The new, lengthened 2023 Land Rover Defender 130 First Edition was my drive one day in late January – 50 miles to Denver, then out west almost to Golden for a “visit” with Dr. Tom Pott, dentist. On my return route home, though the feeling in half my face was at ebb, my thought process was near peak in respect for the onroad capability and handling of the Defender.
Land Rover planners, owing their existence to offroading, nevertheless ditched body-on-frame construction in favor of unibody for the revived Defender 130, added fully independent/height-adjustable air suspension for down-the-road, smooth comfort.
With strong acceleration, only a very occasional lag is felt in the performance of the 395-horsepower, 3.0-liter inline-6-cylinder engine with an electric supercharger and a 48-volt hybrid boost. The Land Rover’s 5,900-pound curb weight takes a toll on fuel mileage – 19.8, EPA estimate is 17/21. Also available are 4-cylinder and V-8 engines.
Shifts from the German-built ZF 8-speed automatic transmission are near-imperceptible; the Rover’s all-wheel-drive system kept us moving, as it switched back-and-forth from rear-wheel to four-wheel control through deep snow in the streets all over town. A heated steering wheel was welcomed on 0-degree mornings.

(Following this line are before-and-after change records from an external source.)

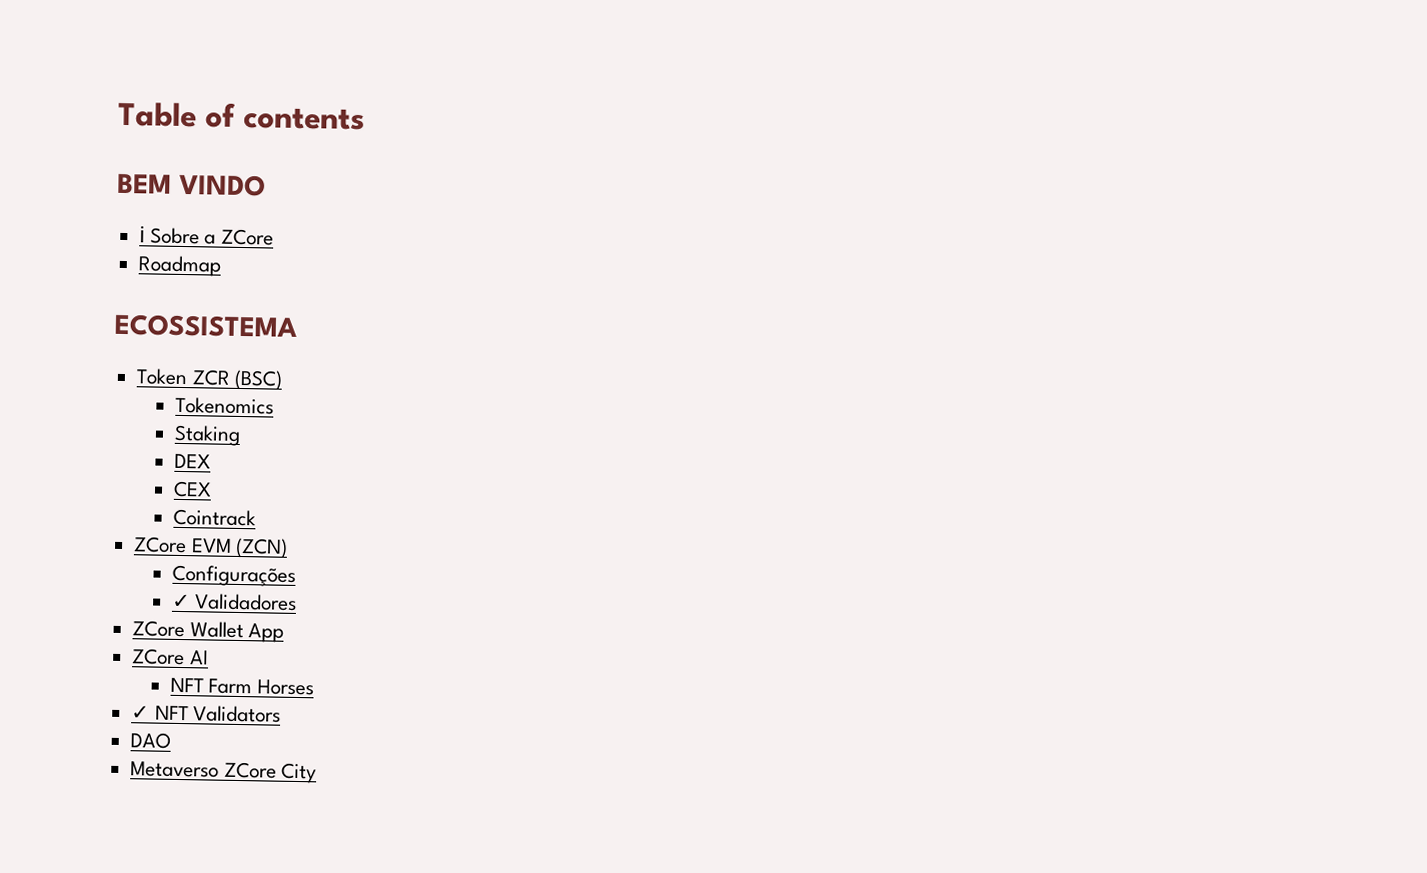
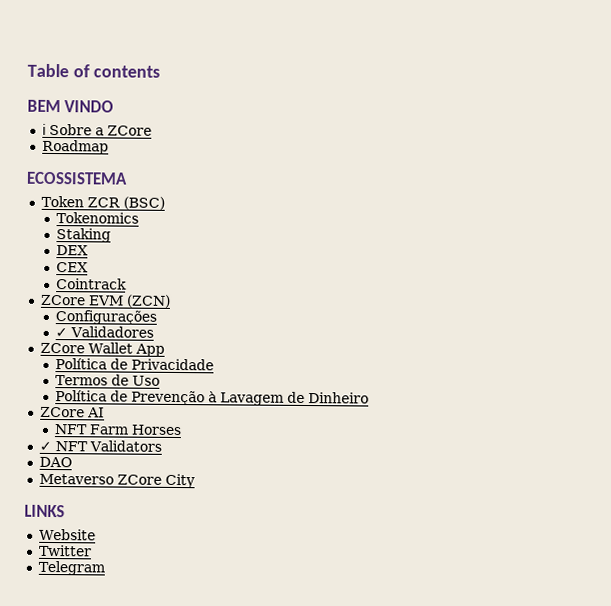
+ Política de Privacidade
+ Termos de Uso
+ Política de Prevenção à Lavagem de Dinheiro
+ LINKS
+ Website
+ Twitter
+ Telegram

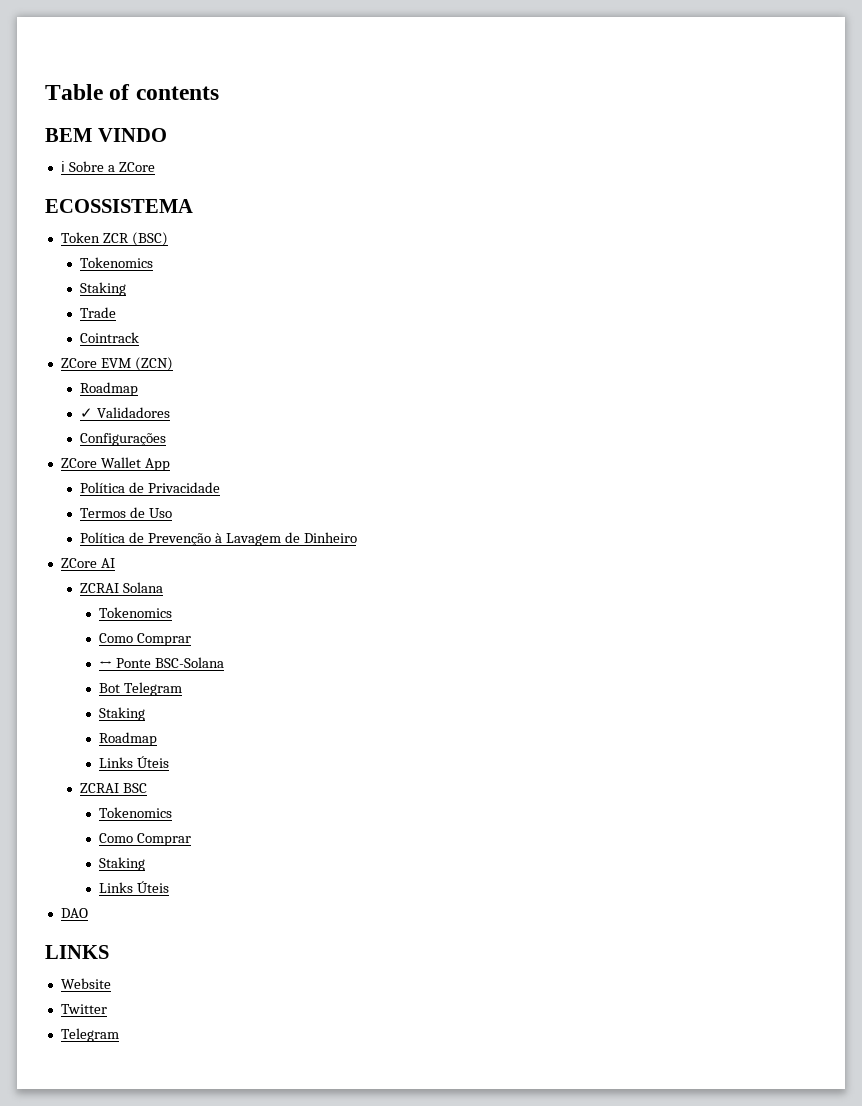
- Roadmap
- DEX
- CEX
+ Trade
  ZCore EVM (ZCN)
- Configurações
+ Roadmap
+ Configurações
- NFT Farm Horses
- ✓ NFT Validators
+ ZCRAI Solana
+ Tokenomics
+ Como Comprar
+ ↔ Ponte BSC-Solana
+ Bot Telegram
+ Staking
+ Roadmap
+ Links Úteis
+ ZCRAI BSC
+ Tokenomics
+ Como Comprar
+ Staking
+ Links Úteis
  DAO
- Metaverso ZCore City

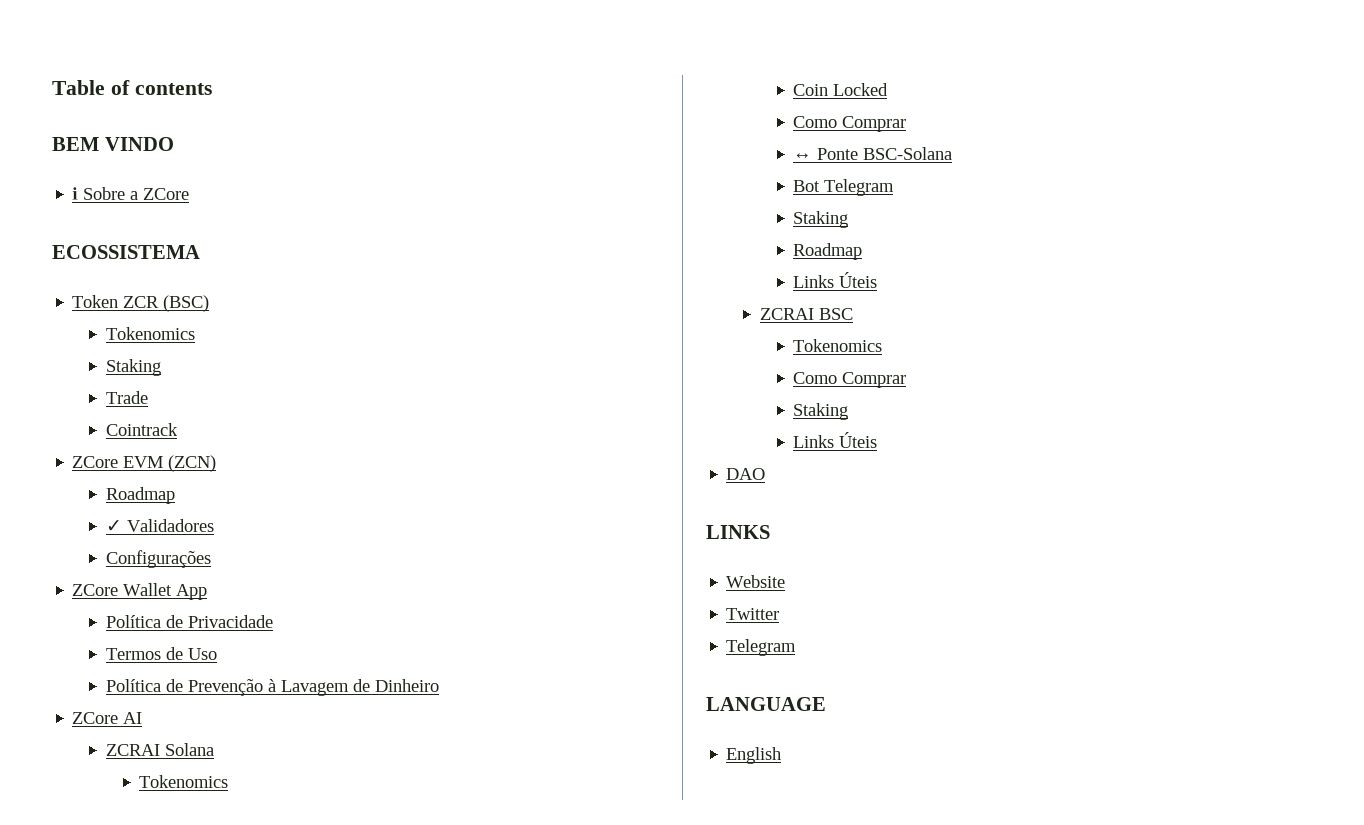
+ Coin Locked
+ LANGUAGE
+ English

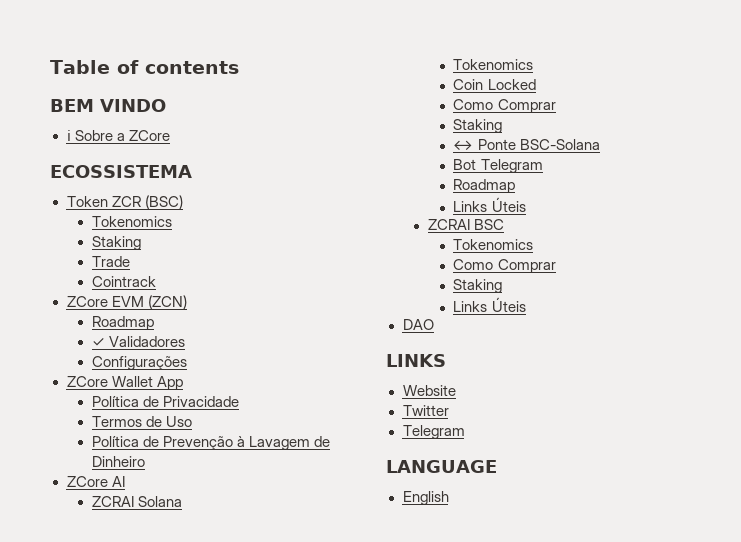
  Coin Locked
  Como Comprar
+ Staking
  Bot Telegram
- Staking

The Defender’s long body, 211.7 inches (same as Cadillac Escalade), sports a tough, sturdy-looking front end. Along the sides, the C pillars at window level are covered with what look almost like white, rectangular stick-ons. A squared-off rear end and large spare wheel cover do little for aesthetics. The body sits high, with optional 22-inch wheels, and has no step rails or running boards. It has 11.5 inches of ground clearance.

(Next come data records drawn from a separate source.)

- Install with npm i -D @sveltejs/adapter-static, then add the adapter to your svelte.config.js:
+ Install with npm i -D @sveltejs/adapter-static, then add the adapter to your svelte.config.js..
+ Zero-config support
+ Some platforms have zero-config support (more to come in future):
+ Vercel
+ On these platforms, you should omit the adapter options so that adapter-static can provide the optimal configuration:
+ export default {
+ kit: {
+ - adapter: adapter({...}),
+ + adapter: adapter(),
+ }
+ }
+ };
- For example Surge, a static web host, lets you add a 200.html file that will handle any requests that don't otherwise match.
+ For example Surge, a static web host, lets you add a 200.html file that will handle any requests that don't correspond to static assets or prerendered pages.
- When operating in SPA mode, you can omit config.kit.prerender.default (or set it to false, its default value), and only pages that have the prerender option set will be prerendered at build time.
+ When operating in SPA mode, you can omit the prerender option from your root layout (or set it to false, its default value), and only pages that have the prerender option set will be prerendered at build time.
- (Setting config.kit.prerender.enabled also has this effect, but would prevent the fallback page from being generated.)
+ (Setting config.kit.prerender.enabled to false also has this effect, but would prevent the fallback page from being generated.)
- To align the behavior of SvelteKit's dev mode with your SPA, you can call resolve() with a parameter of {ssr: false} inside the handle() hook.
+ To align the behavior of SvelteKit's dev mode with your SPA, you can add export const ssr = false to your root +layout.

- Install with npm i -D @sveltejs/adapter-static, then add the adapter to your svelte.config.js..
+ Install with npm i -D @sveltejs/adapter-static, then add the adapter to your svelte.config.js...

The 8-passenger interior is roomy and comfortable for all three rows of seating, with Windsor leather and panoramic roof. In full use, all those headrests and the spare-tire cover hinder vision out the rear windows. The Meridian sound system and an 11.4-inch infotainment screen are user-friendly.

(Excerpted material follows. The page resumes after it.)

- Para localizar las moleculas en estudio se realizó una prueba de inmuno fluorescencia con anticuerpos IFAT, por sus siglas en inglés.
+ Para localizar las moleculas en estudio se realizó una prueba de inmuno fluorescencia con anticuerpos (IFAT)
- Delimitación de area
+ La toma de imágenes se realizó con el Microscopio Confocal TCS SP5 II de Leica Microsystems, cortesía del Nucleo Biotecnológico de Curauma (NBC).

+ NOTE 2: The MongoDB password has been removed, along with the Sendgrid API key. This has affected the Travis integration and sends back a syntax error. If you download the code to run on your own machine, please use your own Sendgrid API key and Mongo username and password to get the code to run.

Accessing the 130’s Terrain Response system, like I told two years ago in reviewing the ’21 Defender, requires touching a button on the center stack, pushing in the driver-side heat-temperature control knob and dialing in the preferred setting among normal, snow, mud, rock crawl, etc. It offers a mode for traversing deep water in roadways or small streams.
We all know Land Rovers are of English heritage, have been for 75 years; don’t spread it around, but this one is built in Nitra, Slovakia. Global expansion is the explanation.
Sticker price for the ’23 Defender 130 reached $92,725 with the 22-inch optional wheels at an added $2,000, a package which boosted tow capacity to 8,200 pounds for $1,850 and heated windshield/washer jets/steering wheel for $1,500.
Land Rover, along with Jaguar, is owned by Tata of India. Its LR lineup includes Range Rover, Range Rover Sport, Range Rover Velar, Range Rover Evoque, Land Rover Defender, Land Rover Discovery and Land Rover Discovery Sport.